Le fait que l'ensemble des connaissances produites par l'État iranien sur les Palestiniens et leur résistance se limite à des représentations sélectives de la lutte armée et non armée a entraîné des limites au soutien sociétal iranien aux Palestiniens. L'État a traité et revendiqué le soutien à la résistance palestinienne comme une cause officielle envers laquelle la société iranienne a à peine eu l'espace pour former sa propre position non gouvernementale indépendante. D’un autre côté, l’État instrumentalise la cause palestinienne pour détourner l’attention des défauts intérieurs de l’Iran et défend la cause de la justice pour la Palestine, tout en réprimant toute protestation contre les injustices internes. Un tel traitement étatique, ainsi que d’autres raisons, ont parfois conduit à des réactions sociétales telles que le slogan « ni Gaza, ni Liban, je sacrifie ma vie pour l’Iran ». En d’autres termes, de telles politiques ont parfois conduit la société à se concentrer sur les problèmes intérieurs de l’Iran et à laisser de côté les causes pour lesquelles l’État soutient.

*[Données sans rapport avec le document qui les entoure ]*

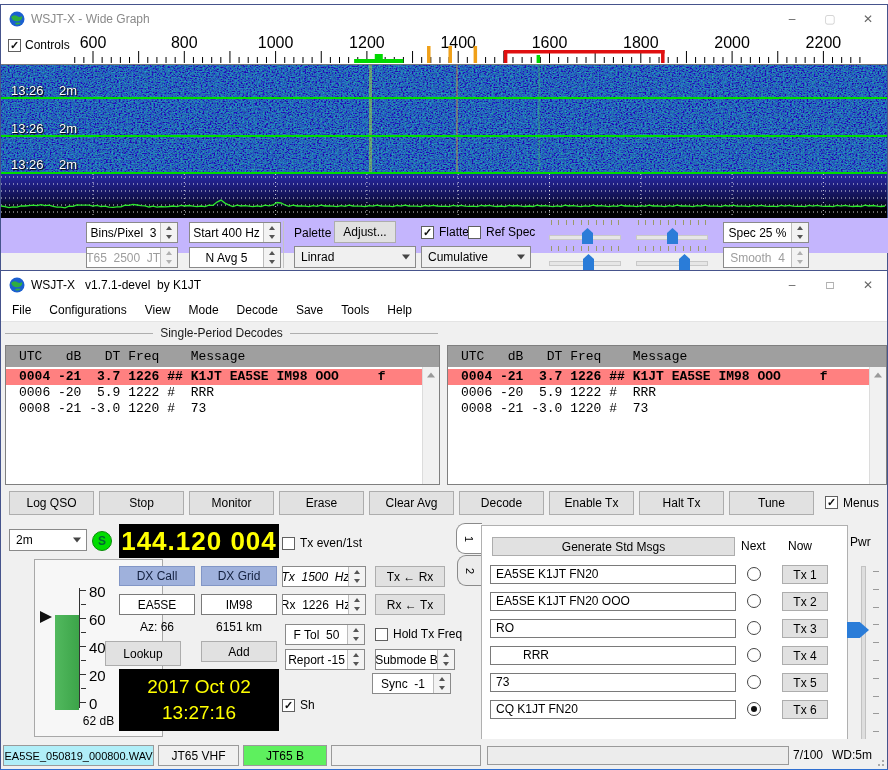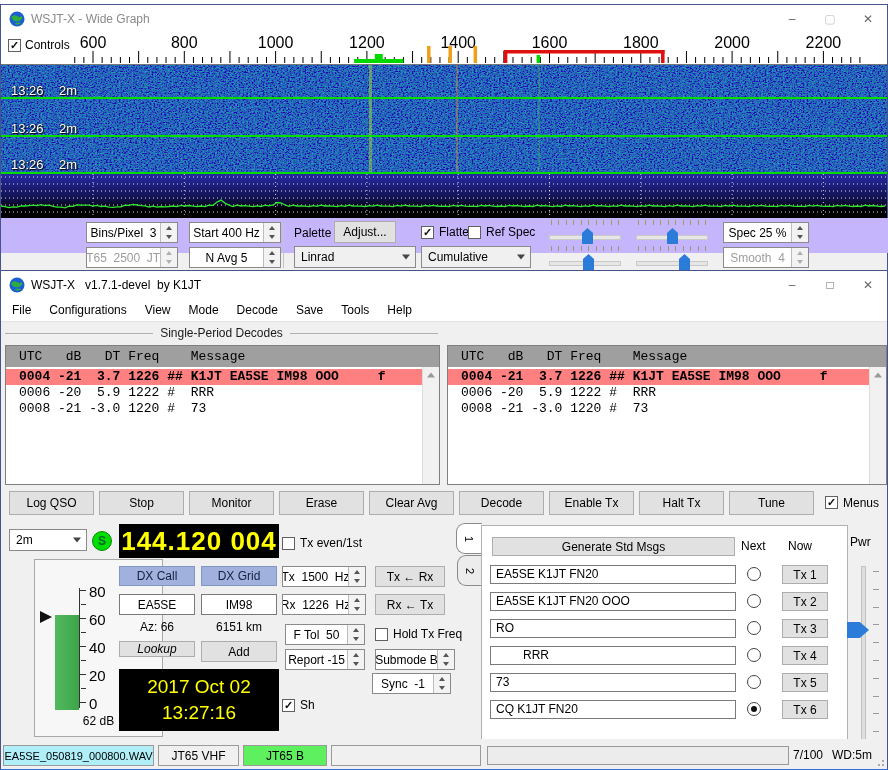"Tx 1500 Hz" div.spin { font-style: none -> italic }
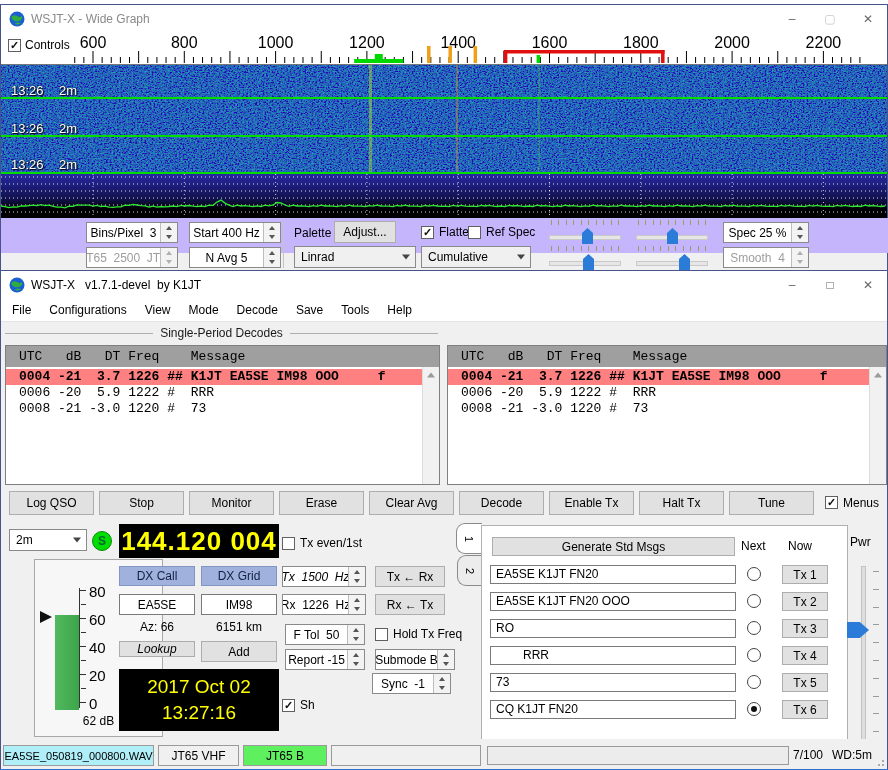"Lookup" div.btn { font-style: italic -> none; height: 16px -> 25px; left: 118px -> 104px }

Cependant, une voix sociale indépendante en faveur de la résistance palestinienne se fait à nouveau entendre en Iran, comme en témoigne la récente manifestation indépendante du 28 juillet. Cette voix n’imite pas le langage de l’État iranien – elle refuse d’être une réaction aux discours étatiques, elle ne laisse pas le soutien à la cause palestinienne au gouvernement iranien et s’élève contre l’injustice intérieure. Il y a de l'espoir que cette voix indépendante puisse s'engager dans les diverses formes complexes de résistance des Palestiniens, dans leurs formes d'affirmation de la vie, au lieu de se concentrer uniquement sur les moments d'explosion. Un véritable partisan du peuple palestinien ne craint pas la jouissance de la vie des Palestiniens et ne la perçoit pas comme une normalisation d'une occupation anormale. Dans l’omniprésence des politiques coloniales de mort, de dépossession et de destruction, la persistance à mener une vie joyeuse, à tenir le coup et à garder espoir sont des symboles de résistance à la normalisation, à la suspension de la vie ordinaire et au deuil perpétuel. Un véritable partisan du peuple palestinien se tient à ses côtés lorsqu’il lutte pour retrouver la vie quotidienne dont les politiques coloniales l’ont privé.
Notes:
[1] La Palestine, dans le contexte de l’Iran, est symbolisée par les menaces de guerre sous l’administration Bush qui ont aidé les partisans de la ligne dure à affaiblir l’État réformateur de Khatami et le minuscule espace fragile d’activisme sociopolitique de ces années-là, ainsi que par les sanctions économiques en cours qui appauvrissent. la société et endommage des vies en Iran.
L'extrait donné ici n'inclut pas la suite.